• [TASK STATEMENT]: Read through the data below and state how many of its lines contain the word "Feraye", adding nothing.

• [RECORDS]:
►
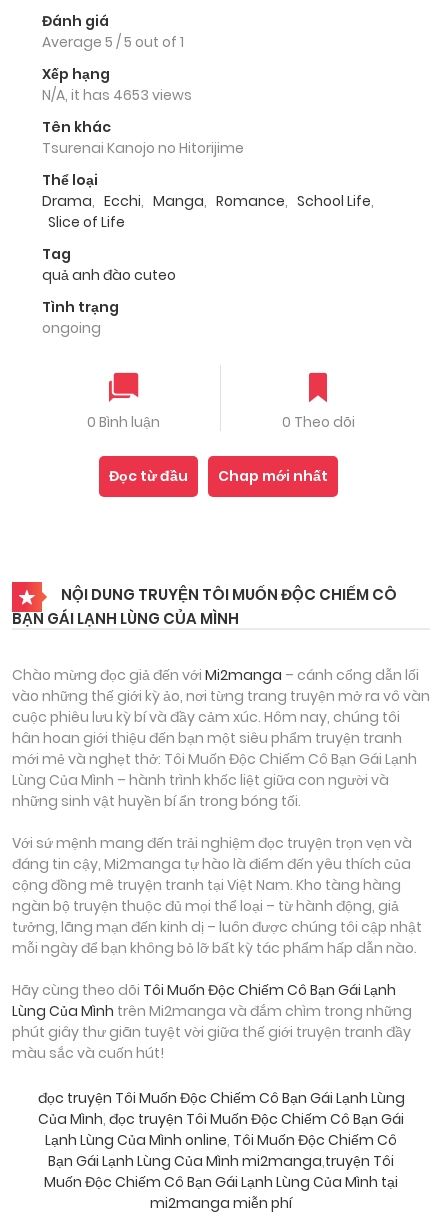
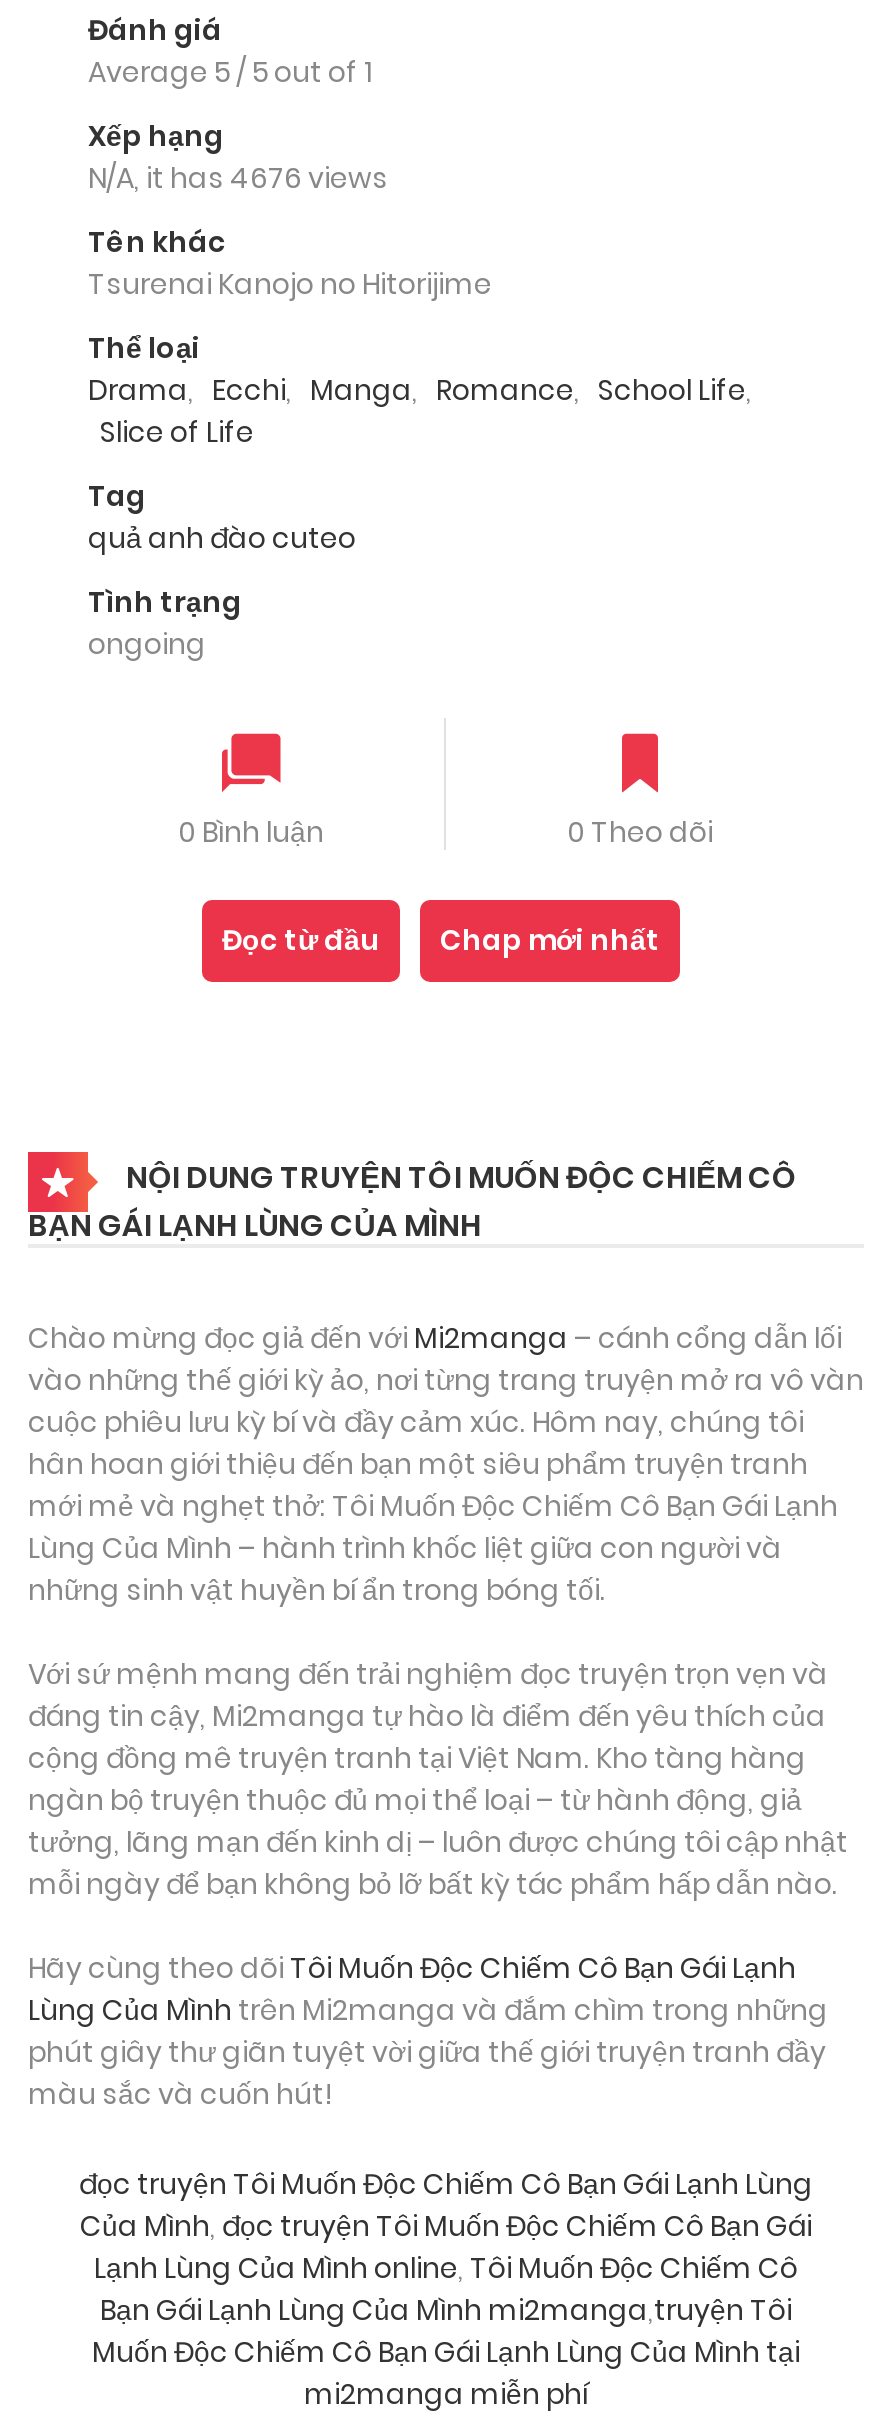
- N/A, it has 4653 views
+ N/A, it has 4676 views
◄
►
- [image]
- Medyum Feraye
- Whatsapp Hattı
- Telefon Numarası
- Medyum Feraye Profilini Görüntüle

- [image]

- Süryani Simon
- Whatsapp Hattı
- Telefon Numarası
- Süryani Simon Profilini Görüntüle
◄
• [YOUR SOLUTION]: 2